When Sally Eagle, MBA’78, and her husband, Dan Mead, backpacked around the world as amateur photographers in 1980, they had to carry their film, which forced them to consider each shot carefully. There wasn’t a focus other than personal enjoyment for their photography until 2009, when Eagle and Mead held their first photography show at a school where he once had worked. Eagle says, “We quickly realized that photography could be an effective adjunct to a curriculum.” So began their professional educational work, mostly with small private schools throughout New England, to produce shows that help teachers augment lesson plans.
Eagle says, “Our shows create dialogue and encourage students to come up with their own thoughts. Challenging kids about the long-range implications of vanishing cultures or melting ice caps is important.”
According to Eagle, her photography is photojournalism “of a sort,” but not of street or urban settings. Her focus is three-part: wildlife, landscape, and culture. “Sustainability is a recurring and evolving theme,” she says. “I have witnessed the encroachment of humans in animal habitats, and I have seen remote cultures that are threatened and changing.”

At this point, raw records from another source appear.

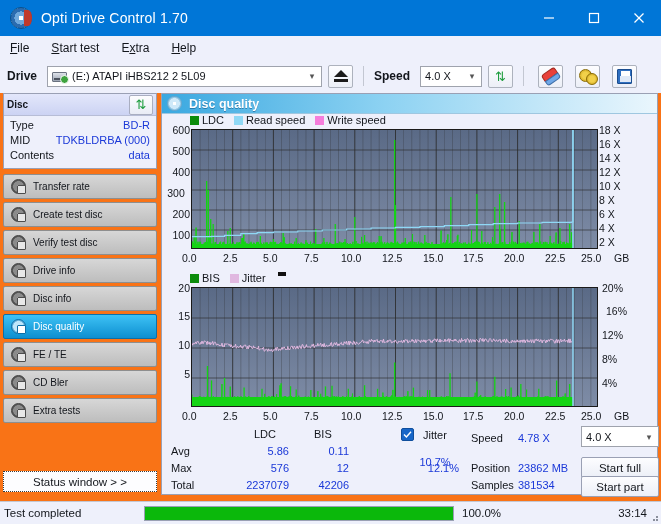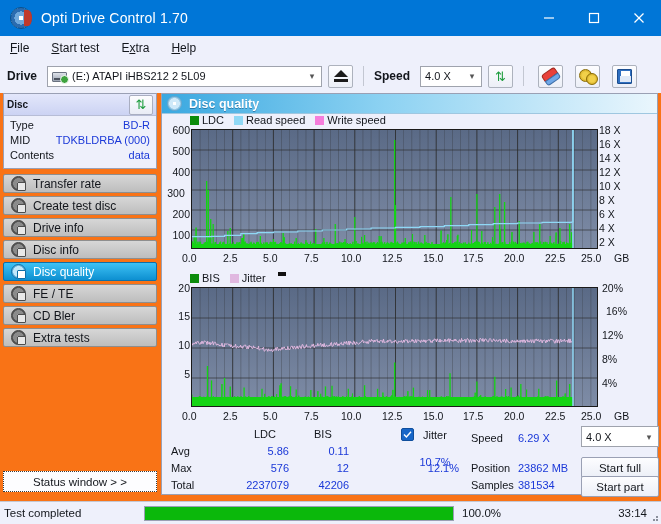"Transfer rate" .navitem { font-size: 12px -> 10px; height: 19px -> 25px }
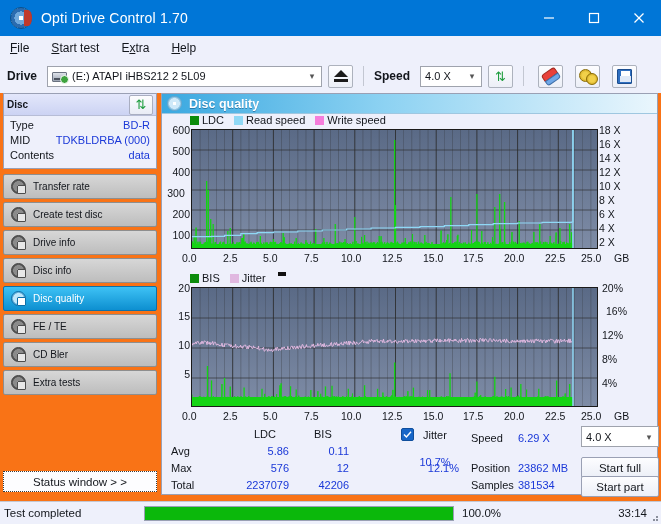"Verify test disc" div.navitem { html: none -> <div> <span> <span></span> <span></span> </span> <span>Verify test disc</span> </div> }
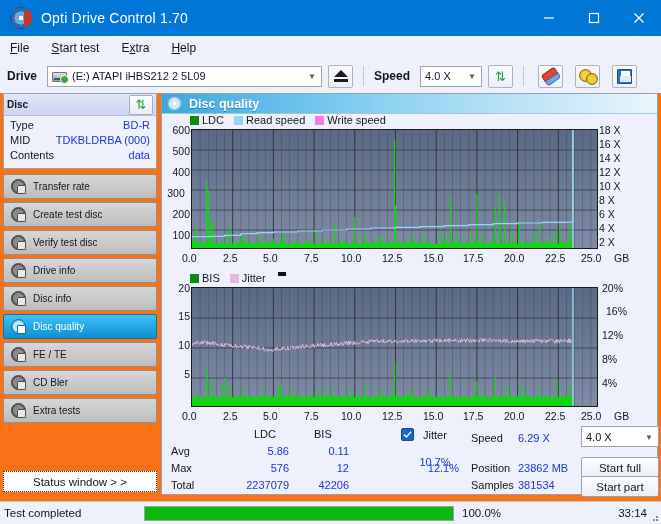"6.29 X" div.sgv { text: 6.29 -> 4.78 }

Choosing favorite subjects is difficult for Eagle. “The Himalayas are very special, as is the Buddhist culture. So perhaps, in my heart of hearts, Bhutan is my favorite place.” Eagle’s passion for nature and wildlife also is apparent in her photos. “Being in Africa in an open vehicle with a lion two feet away from the wheels is an amazing sensation—it gets the adrenaline going. And being 10 feet away from a mountain gorilla is magical.”